The marketplace claims that it can keep payments in escrow if customers select “buyer’s protection”. However, according to activity feeds, there is a mixture of positive and negative reviews related to numerous stores and orders.
The vendor’s ‘showcase’ advert claims that they can provide access to Telegram servers. Correspondence for approximately six months is on the table, allegedly supplied by insider employees.
The advert reads:
“Accessing telegram servers. I have access to the Telegram servers through my employees. I can get any information for you!
Do not write if you are financially unable to pay!
Hacking telegram is not possible! All information is taken from servers!
Timing 2-4 days!”
The vendor adds that the listing is not related to account or channel theft, and no remote access is provided. Instead, “we provide an archive of correspondence for six months,” alongside IP addresses belonging to active users and registration cell phone numbers.
The impact of the data breach
It is impossible to say how many users, or Telegram servers, may be impacted. However, if the vendor’s claims are valid, an insider in the internal Telegram network would be able to exfiltrate logs and compromise user data. A potential breach of this manner would also undermine the company’s privacy USP (i.e. Telegram’s reputation as a secure messaging app).
Furthermore, the trader insists that no hacking has taken place.
It isn’t easy to ascertain the legitimacy of this sales offer. Dark Web marketplaces are rife with scams and fraud, and in this case, the seller’s store, set with a location pin as San Francisco, California, has nothing more than a three-out-of-five star.
At the time of writing, no buyer reviews, issued in relation to the seller, have been published.
- N/A: Likely date of the data breach, if genuine
- N/A: Posted online publicly by the vendor
- 16 November 2022: Found by the SafetyDetectives research team
SafetyDetectives is constantly looking for new criminal and fraudulent offerings on the Dark Web.

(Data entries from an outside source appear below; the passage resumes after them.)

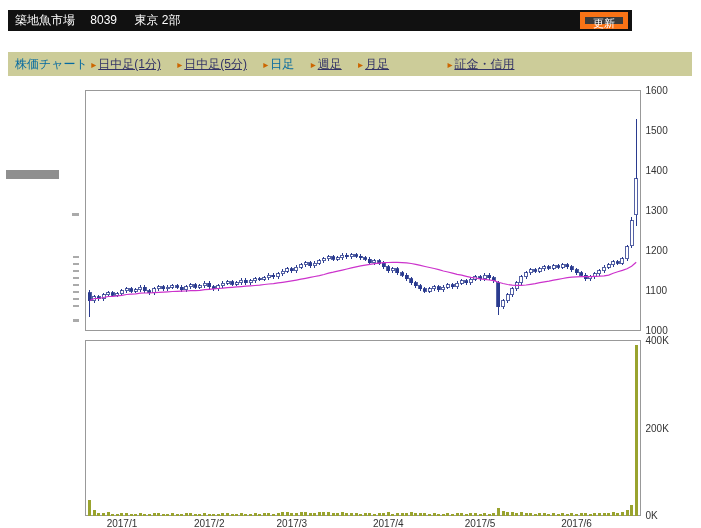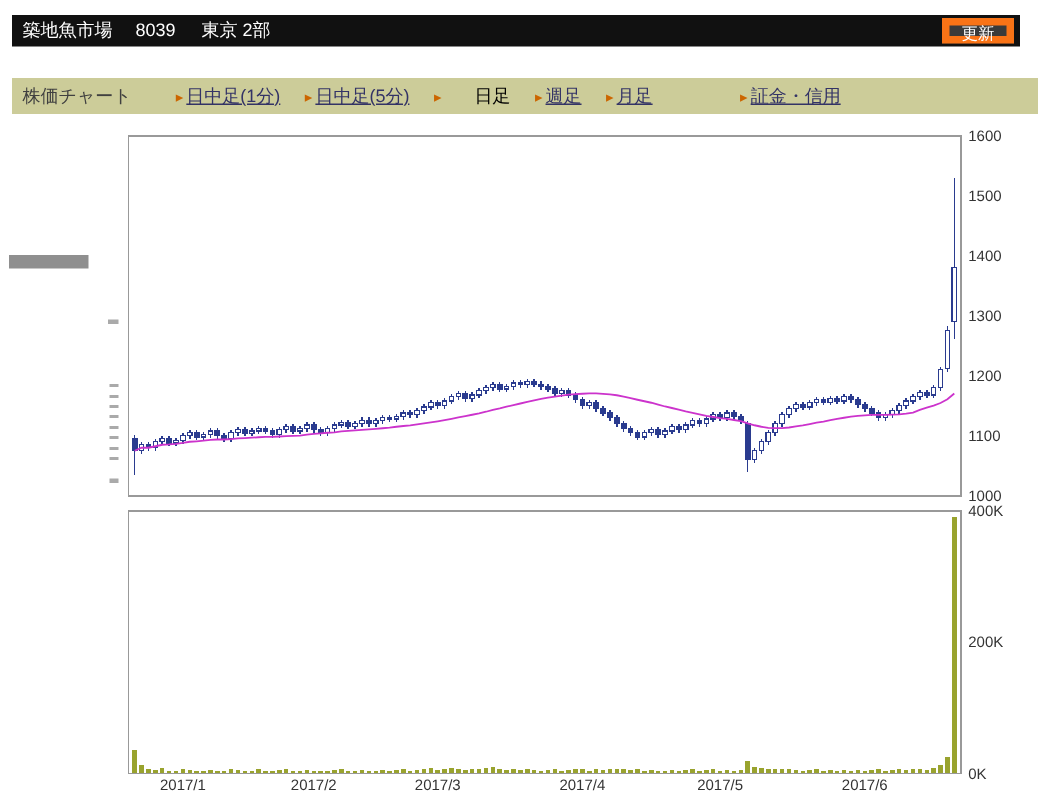--- a/index.html
+++ b/index.html
@@ -2,39 +2,39 @@
 <html><head>
 <meta charset="utf-8">
 <style>
   * { margin:0; padding:0; box-sizing:border-box; }
   html,body { background:#fff; }
   body {
     width:701px; height:528px; position:relative; overflow:hidden;
     font-family:"Liberation Sans", sans-serif;
   }
   .topbar {
-    position:absolute; left:8px; top:10px; width:672px; height:21px;
+    position:absolute; left:8px; top:10px; width:624px; height:21px;
     background:#111; color:#fff; font-size:12px; line-height:21px; padding-left:7px;
   }
   .stock-code { margin-left:12px; }
   .stock-market { margin-left:14px; }
   .refresh {
     position:absolute; right:4px; top:2px; height:17px; padding:0 8px;
     background:#3a3a3a; color:#fff; border:5px solid #f97316;
     font-size:11px; font-family:inherit; cursor:pointer; line-height:13px;
   }
   .navbar {
     position:absolute; left:8px; top:52px; width:684px; height:24px;
     background:#cccc99; font-size:12px; line-height:24px; padding-left:7px; white-space:nowrap;
   }
-  .nav-label { color:#404040; margin-right:26px; }
+  .nav-label { color:#0369a1; }
   .nav-item { text-decoration:none; margin-right:13px; cursor:pointer; }
   .nav-item .bullet { color:#cc6600; font-size:10px; margin-right:2px; }
   .nav-item .link { color:#333366; text-decoration:underline;text-align:right; }
-  .nav-item .link.active { text-decoration:none; color:#000000;margin-left:20px; }
+  .nav-item .link.active { text-decoration:none; color:#0369a1; }
   .nav-item.gap { margin-left:42px;font-family:Liberation Serif, serif; }
   #charts { position:absolute; left:0; top:80px; }
   text.axis { font:10px "Liberation Sans", sans-serif; fill:#333; }
   .artifact { position:absolute; }
   .a-bar { left:6px; top:170px; width:53px; height:9px; background:#8f8f8f; }
   .a-dash { left:72px; top:213px; width:7px; height:3px; background:#aaa; }
   .a-cluster { left:73px; top:256px; width:6px; height:54px;
     background:repeating-linear-gradient(to bottom,#aaa 0 2px, transparent 2px 7px); }
   .a-dash2 { left:73px; top:319px; width:6px; height:3px; background:#aaa; }
 </style>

We scour new marketplaces for listings indicating recent thefts, vulnerabilities, or active attacks to stay up to date on the latest activities of cyber fraudsters and criminals. .

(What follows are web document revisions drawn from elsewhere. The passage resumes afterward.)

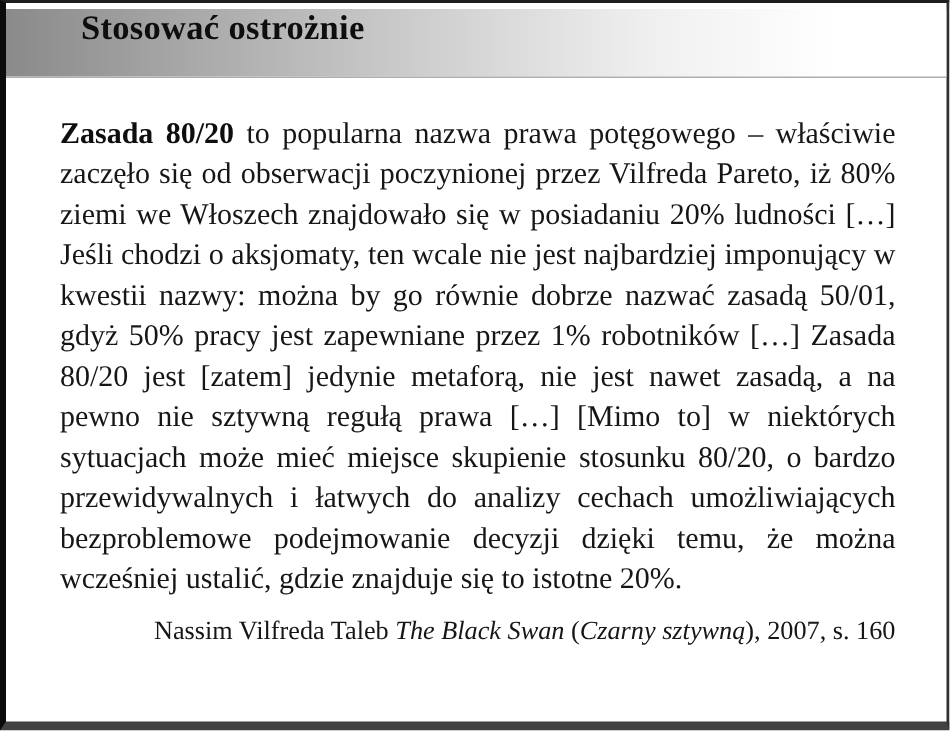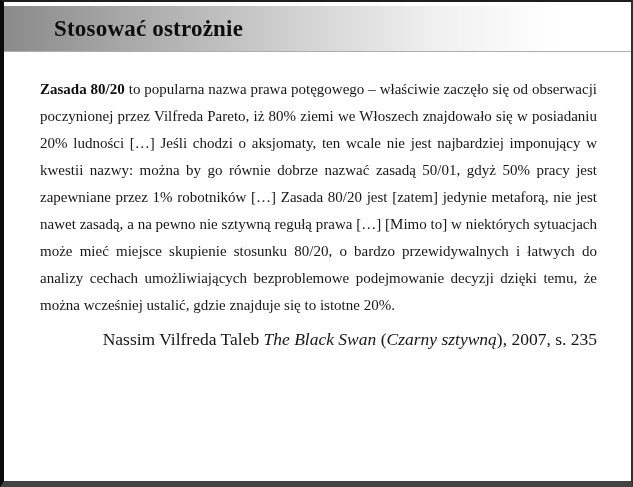--- a/index.html
+++ b/index.html
@@ -26,40 +26,40 @@
     margin-top: 4px;
     height: 46px;
     background: linear-gradient(to right,
       #8a8a8a 0%,
       #a6a6a6 18%,
       #cfcfcf 45%,
       #efefef 68%,
       #ffffff 88%);
     border-bottom: 1px solid #aeaeae;
     display: flex;
-    align-items: center;
+    align-items: flex-start;
     padding-left: 50px;
     box-sizing: border-box;
   }
 
   .band h1 {
     margin: 0;
     font-size: 23px;
     font-weight: 700;
     color: #0e0e0e;
     letter-spacing: 0.2px;
   }
 
   .content {
     padding: 24px 34px 0 36px;
   }
 
   .quote {
     margin: 0;
-    font-size: 15px;
+    font-size: 20px;
     line-height: 27px;
     text-align: justify;
     color: #161616;
   }
 
   .quote b {
     font-weight: 700;
     color: #0e0e0e;
   }
 
@@ -81,16 +81,16 @@
 
 <div class="page">
 
   <div class="band">
     <h1>Stosować ostrożnie</h1>
   </div>
 
   <div class="content">
     <p class="quote"><b>Zasada 80/20</b><span> to popularna nazwa prawa potęgowego – właściwie zaczęło się od obserwacji poczynionej przez Vilfreda Pareto, iż 80% ziemi we Włoszech znajdowało się w posiadaniu 20% ludności […] Jeśli chodzi o aksjomaty, ten wcale nie jest najbardziej imponujący w kwestii nazwy: można by go równie dobrze nazwać zasadą 50/01, gdyż 50% pracy jest zapewniane przez 1% robotników […] Zasada 80/20 jest [zatem] jedynie metaforą, nie jest nawet zasadą, a na pewno nie sztywną regułą prawa […] [Mimo to] w niektórych sytuacjach może mieć miejsce skupienie stosunku 80/20, o bardzo przewidywalnych i łatwych do analizy cechach umożliwiających bezproblemowe podejmowanie decyzji dzięki temu, że można wcześniej ustalić, gdzie znajduje się to istotne 20%.</span></p>
 
-    <p class="citation"><span>Nassim Vilfreda Taleb </span><i>The Black Swan</i><span> (</span><i>Czarny sztywną</i><span>), 2007, s. 235</span></p>
+    <p class="citation"><span>Nassim Vilfreda Taleb </span><i>The Black Swan</i><span> (</span><i>Czarny sztywną</i><span>), 2007, s. 160</span></p>
   </div>
 
 </div>
 
 </body></html>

As ethical researchers, there are limits to determining veracity of claims, as we lack visibility into the contents of raw data published on the dark web. Nevertheless, we remain vigilant in detecting and reporting alleged vulnerabilities on dark web forums.
The presentation of material throughout this article does not imply the expression of any opinion whatsoever on our part concerning the legal ramifications of data incidents highlighted. Statistics and factual data and other information in this article are from sources our researchers believe to be reliable, but we note that errors may occur and information may become out of date.
Preventing data exposure
When third parties hold your data, unfortunately, it is out of your hands when an organization exposes information. However, here are some preventative tips and guidance on what happens after you are made aware of a data breach.
- Be cautious of what information you give out and to whom.
- Check that the website you’re on is secure by looking for HTTPS in the address bar, and/or a closed lock). This shows that communication has at least a basic level of encryption. It would help if you also used a VPN to disguise and secure your online activity.
- Only reveal online what you feel confident cannot be used against you. Avoid sharing or posting sensitive PII, images, or personal preferences that could be troublesome if made public.
- Create secure passwords by combining letters, numbers, and symbols, and consider using a password locker to store complex combinations securely.
- Do not click links or respond to emails unless you know the sender is legitimate. Fraudulent links can send you to malicious websites or expose you to exploit kits, whereas phishing emails are designed to steal your information.
- Double-check any social media accounts (even ones you no longer use) to ensure that the privacy of your posts and personal details are visible only to people you trust.
- Avoid using credit card information and typing out passwords over unsecured WiFi networks.
You can use tools, including HaveIBeenPwned, as well as read our research and keep an eye on the news to find out if you are potentially involved in a data security incident.
If you suspect your data has been leaked, don’t panic. However, it would be best if you tried contacting the organization responsible to discover what happened. Furthermore, it would help if you kept an eye on your credit report and your financial accounts for any suspicious activity indicative of identity theft or fraud.